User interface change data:
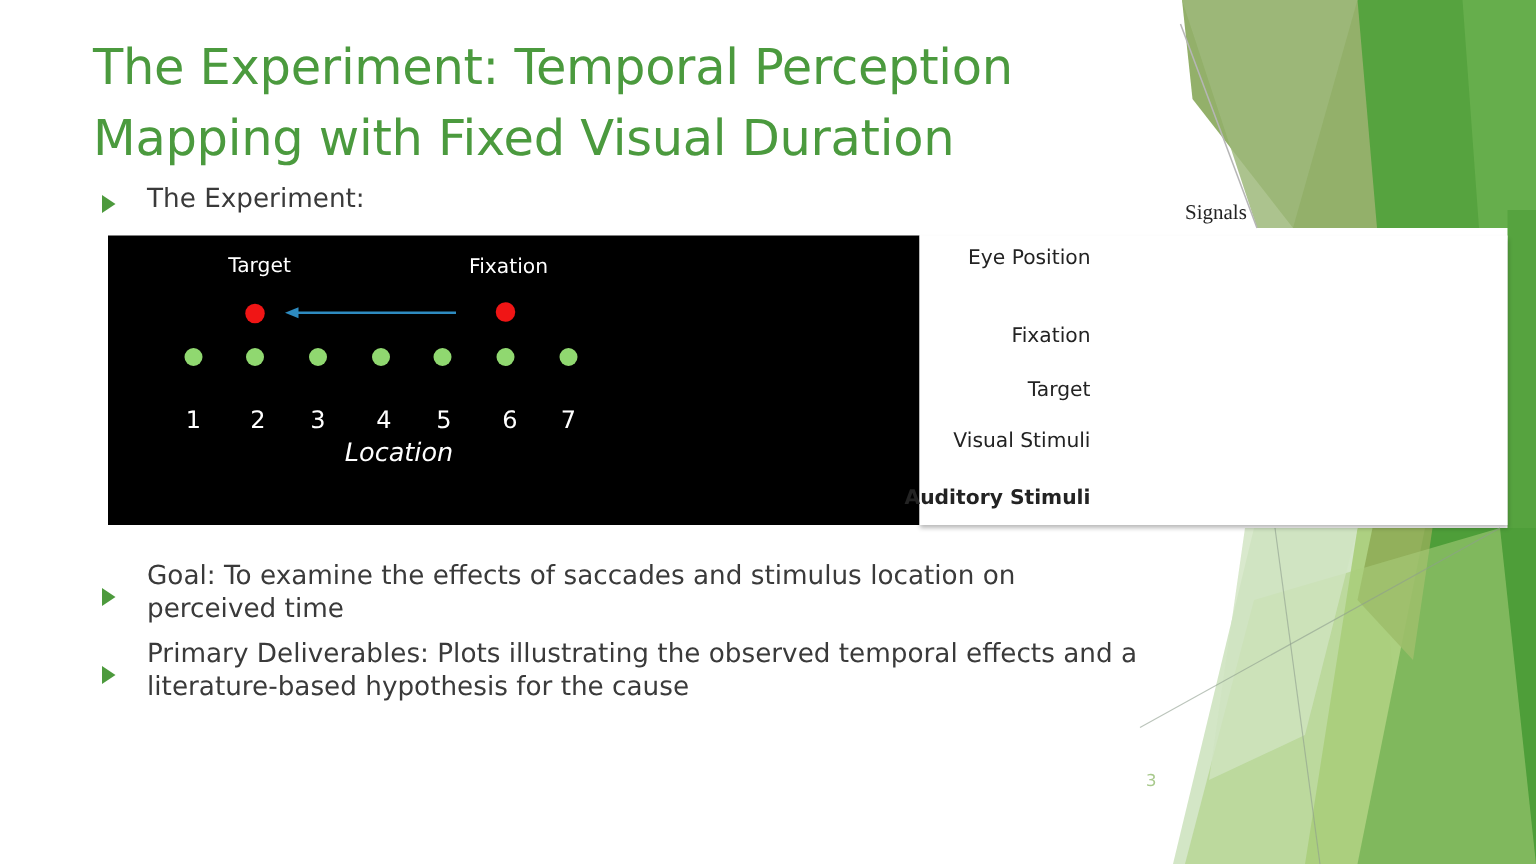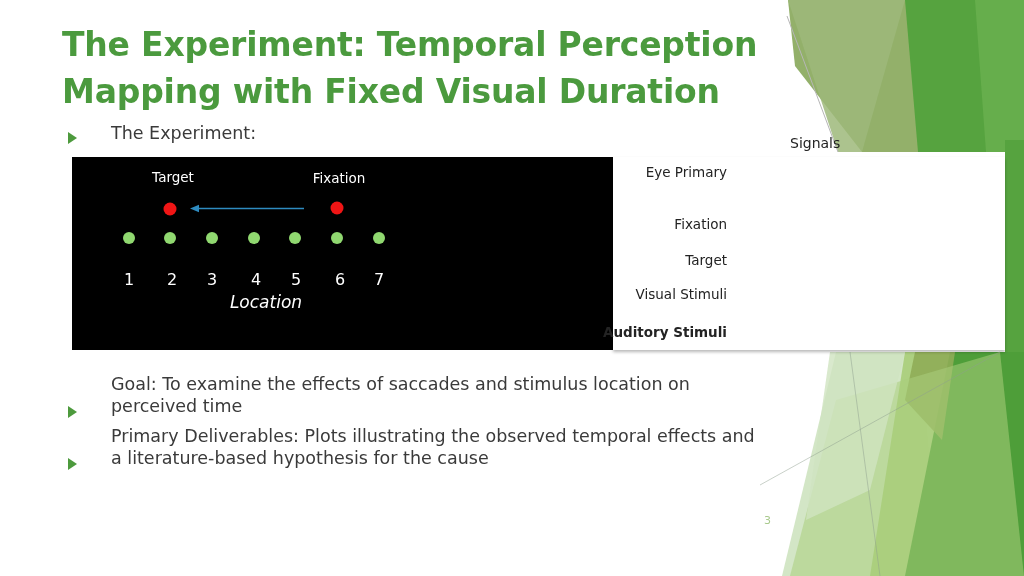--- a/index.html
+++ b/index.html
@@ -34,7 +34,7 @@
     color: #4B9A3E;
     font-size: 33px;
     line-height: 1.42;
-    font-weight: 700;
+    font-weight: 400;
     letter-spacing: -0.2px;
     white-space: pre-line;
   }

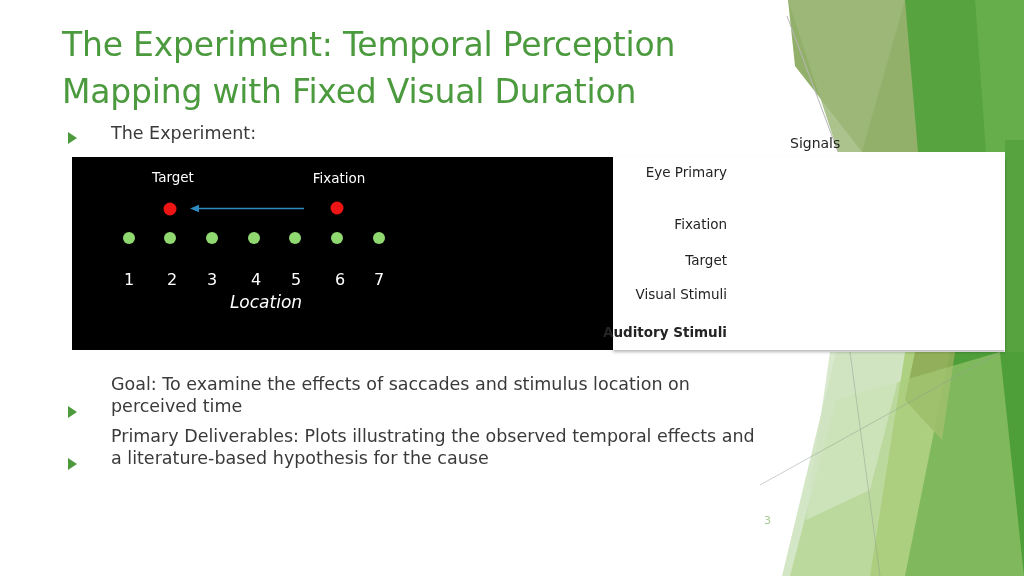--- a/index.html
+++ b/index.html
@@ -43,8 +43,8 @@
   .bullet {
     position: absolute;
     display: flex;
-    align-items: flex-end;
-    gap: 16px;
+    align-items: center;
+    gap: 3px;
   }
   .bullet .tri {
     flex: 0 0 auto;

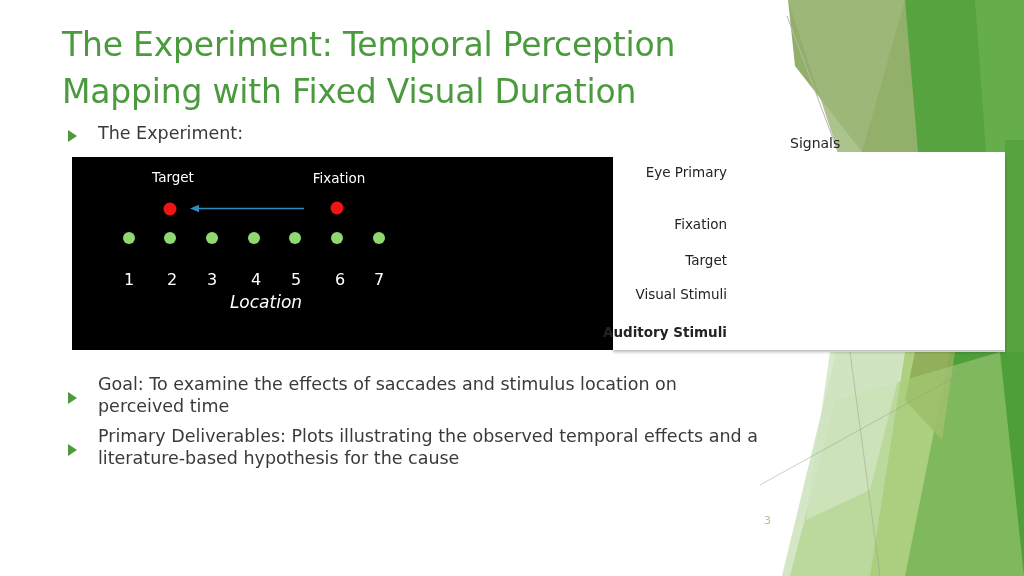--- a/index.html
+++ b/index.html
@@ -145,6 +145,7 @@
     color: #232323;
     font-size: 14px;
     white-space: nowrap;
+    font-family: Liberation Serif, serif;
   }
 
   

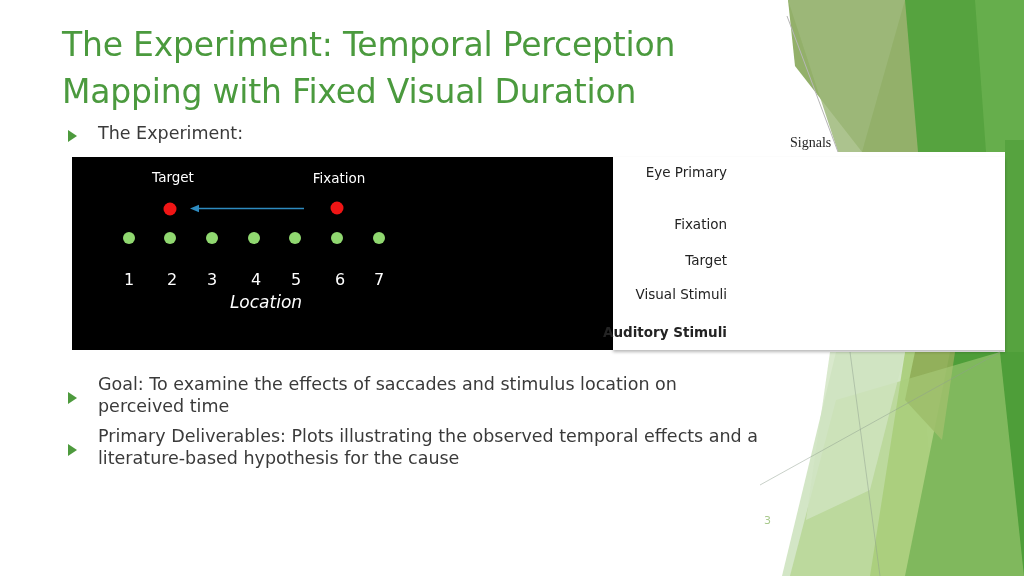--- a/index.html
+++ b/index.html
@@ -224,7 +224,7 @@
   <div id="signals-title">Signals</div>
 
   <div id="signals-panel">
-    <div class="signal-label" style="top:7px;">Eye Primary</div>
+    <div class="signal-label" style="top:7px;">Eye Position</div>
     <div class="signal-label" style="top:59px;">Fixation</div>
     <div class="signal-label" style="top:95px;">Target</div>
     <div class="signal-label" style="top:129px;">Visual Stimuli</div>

**Exercise**
Word for word, restate each line above, minus its pictures.

**Answer box**
--- a/index.html
+++ b/index.html
@@ -34,7 +34,7 @@
     color: #4B9A3E;
     font-size: 33px;
     line-height: 1.42;
-    font-weight: 700;
+    font-weight: 400;
     letter-spacing: -0.2px;
     white-space: pre-line;
   }

--- a/index.html
+++ b/index.html
@@ -43,8 +43,8 @@
   .bullet {
     position: absolute;
     display: flex;
-    align-items: flex-end;
-    gap: 16px;
+    align-items: center;
+    gap: 3px;
   }
   .bullet .tri {
     flex: 0 0 auto;

--- a/index.html
+++ b/index.html
@@ -145,6 +145,7 @@
     color: #232323;
     font-size: 14px;
     white-space: nowrap;
+    font-family: Liberation Serif, serif;
   }
 
   

--- a/index.html
+++ b/index.html
@@ -224,7 +224,7 @@
   <div id="signals-title">Signals</div>
 
   <div id="signals-panel">
-    <div class="signal-label" style="top:7px;">Eye Primary</div>
+    <div class="signal-label" style="top:7px;">Eye Position</div>
     <div class="signal-label" style="top:59px;">Fixation</div>
     <div class="signal-label" style="top:95px;">Target</div>
     <div class="signal-label" style="top:129px;">Visual Stimuli</div>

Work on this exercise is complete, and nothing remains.